= Problem description =
With the pictures omitted, print exactly the lines below, from the one containing "font-size: 16px ->" through the one containing "none -> <div>2、水平移动180°弯曲的情形</div>", and nothing else.

==== Data section ====

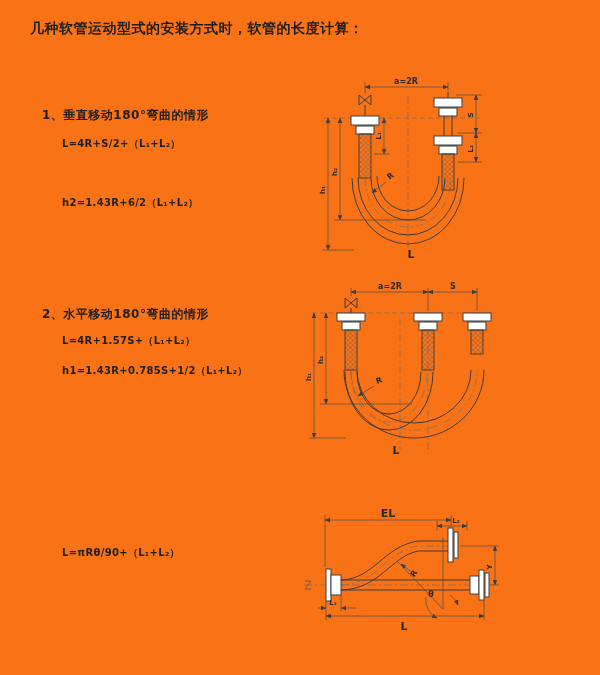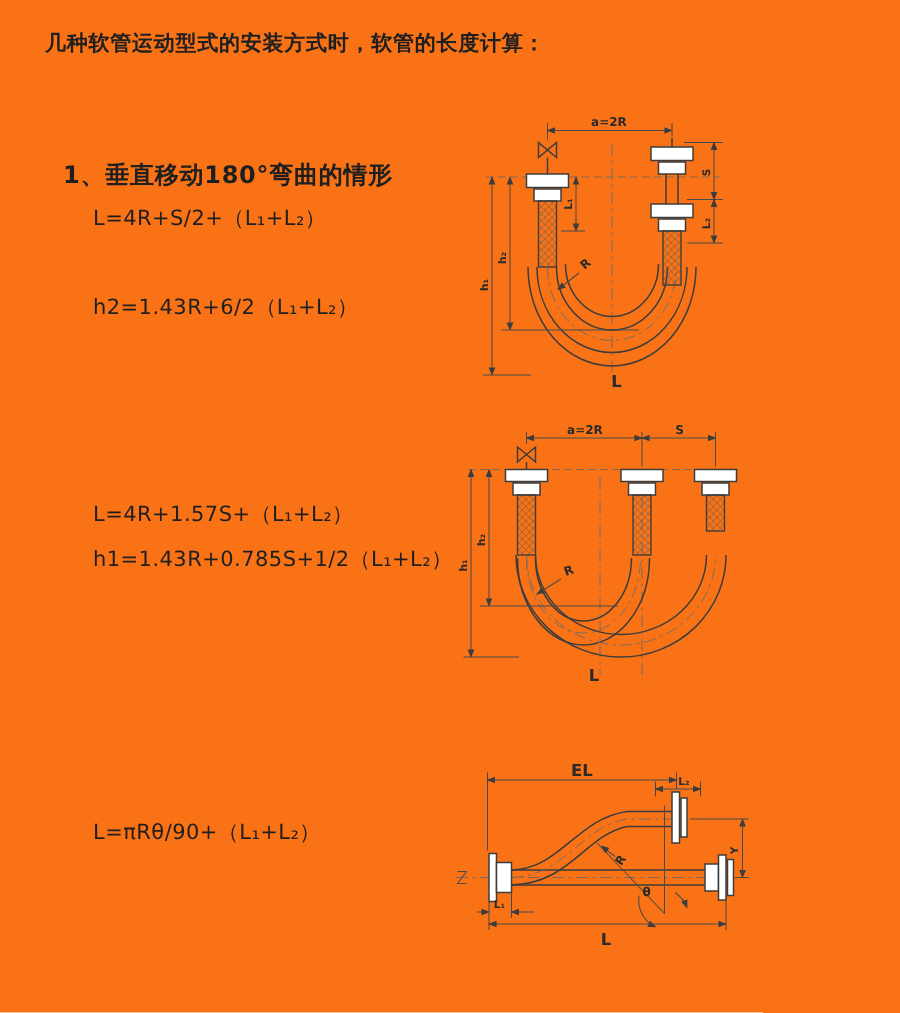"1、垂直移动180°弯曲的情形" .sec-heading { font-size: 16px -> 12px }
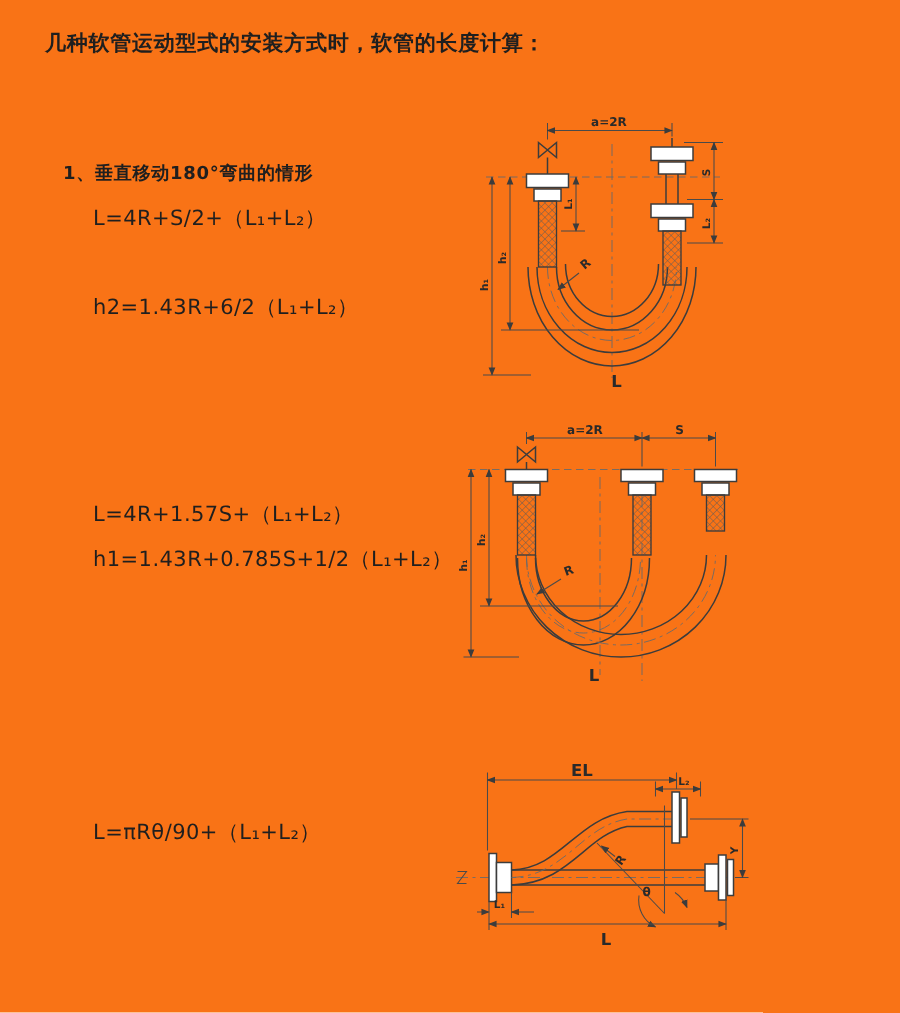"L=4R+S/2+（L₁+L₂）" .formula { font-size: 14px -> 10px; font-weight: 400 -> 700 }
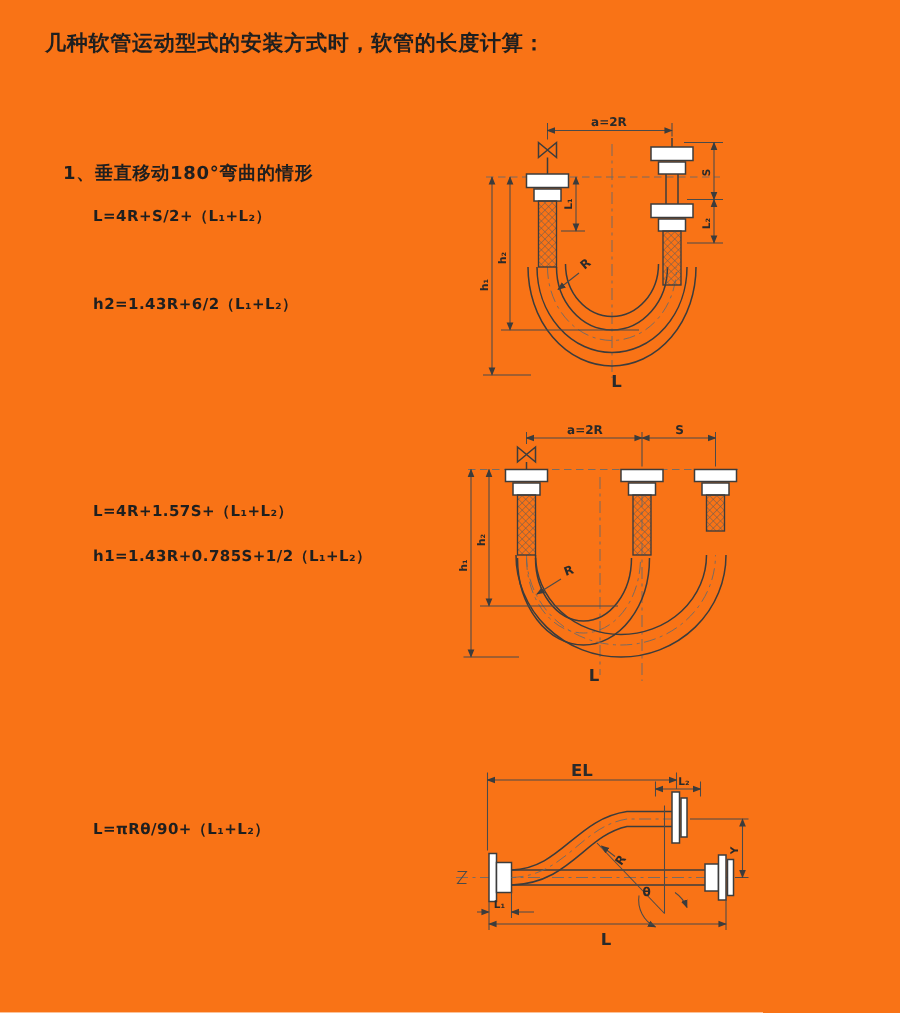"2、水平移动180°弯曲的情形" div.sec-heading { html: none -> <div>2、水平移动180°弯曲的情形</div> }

====
==== Data section ====

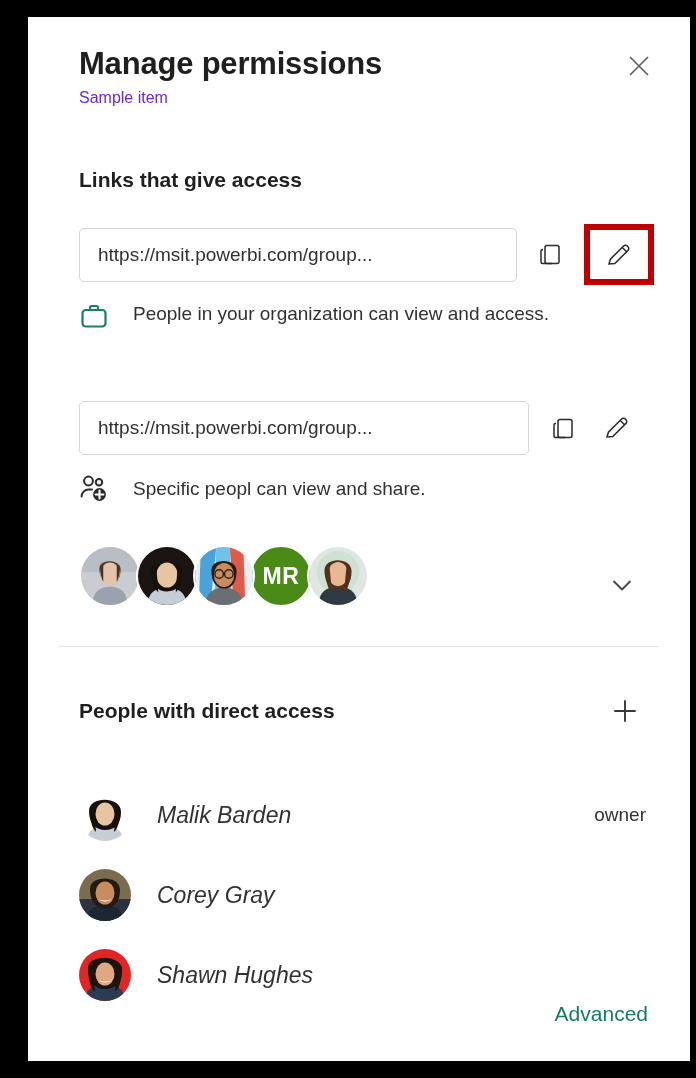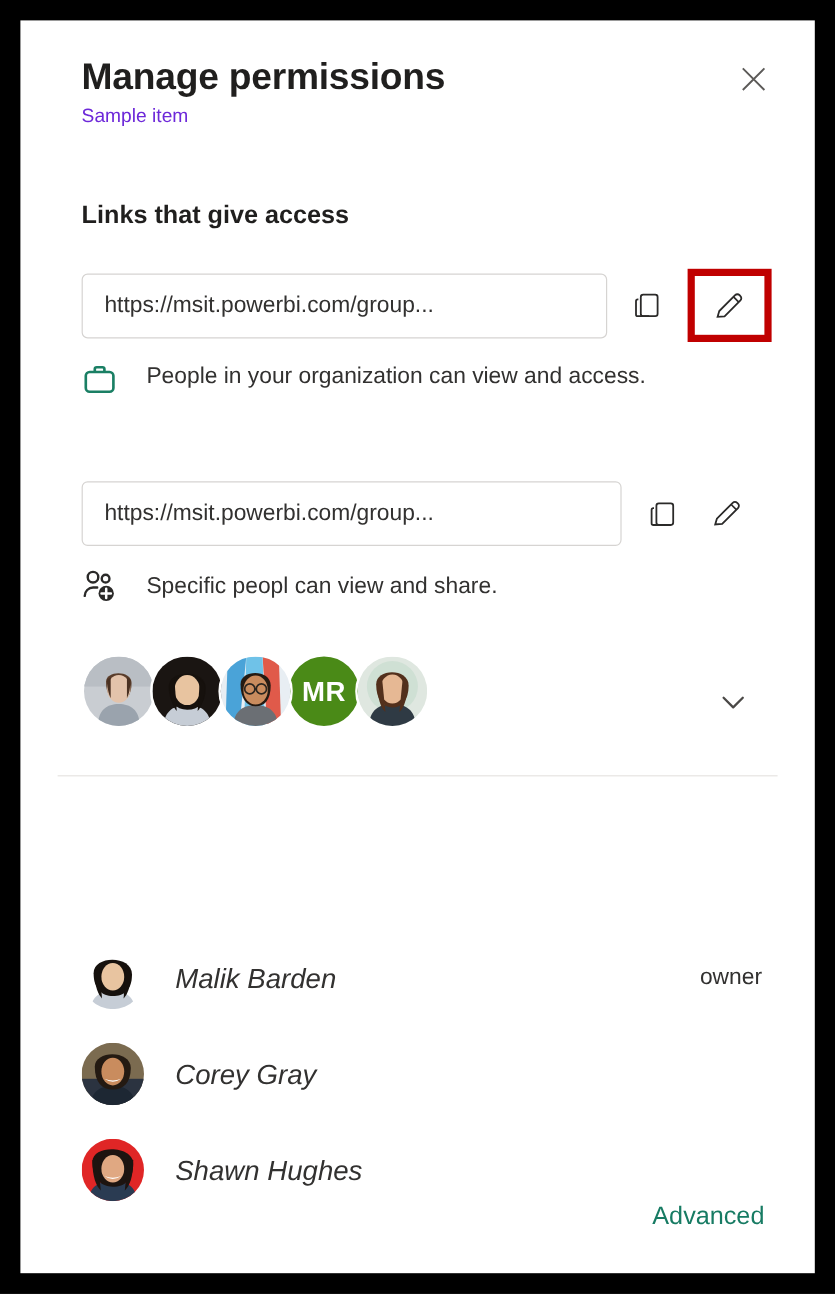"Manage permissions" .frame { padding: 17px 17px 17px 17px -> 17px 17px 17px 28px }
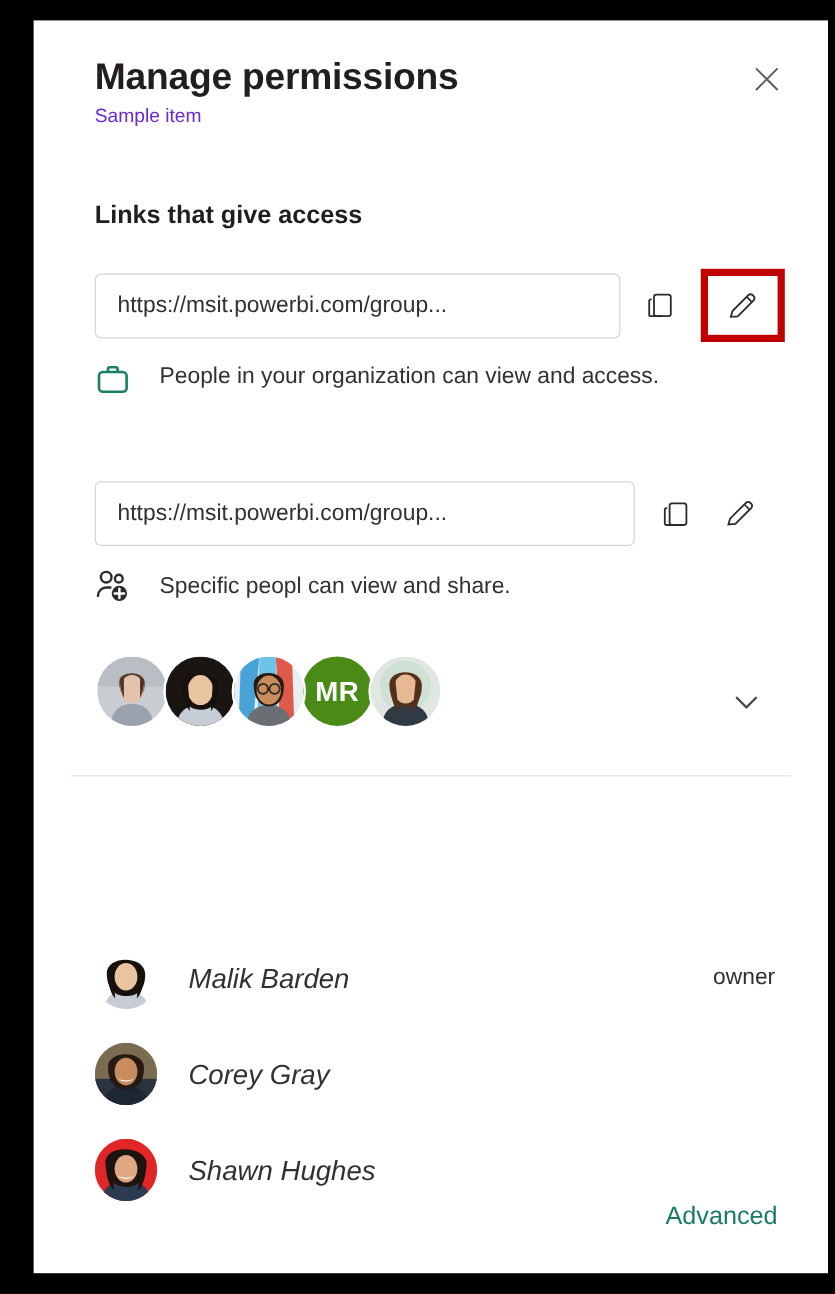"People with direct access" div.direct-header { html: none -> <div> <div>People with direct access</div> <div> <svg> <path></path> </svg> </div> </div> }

====

= Expected output =
"1、垂直移动180°弯曲的情形" .sec-heading { font-size: 16px -> 12px }
"L=4R+S/2+（L₁+L₂）" .formula { font-size: 14px -> 10px; font-weight: 400 -> 700 }
"2、水平移动180°弯曲的情形" div.sec-heading { html: none -> <div>2、水平移动180°弯曲的情形</div> }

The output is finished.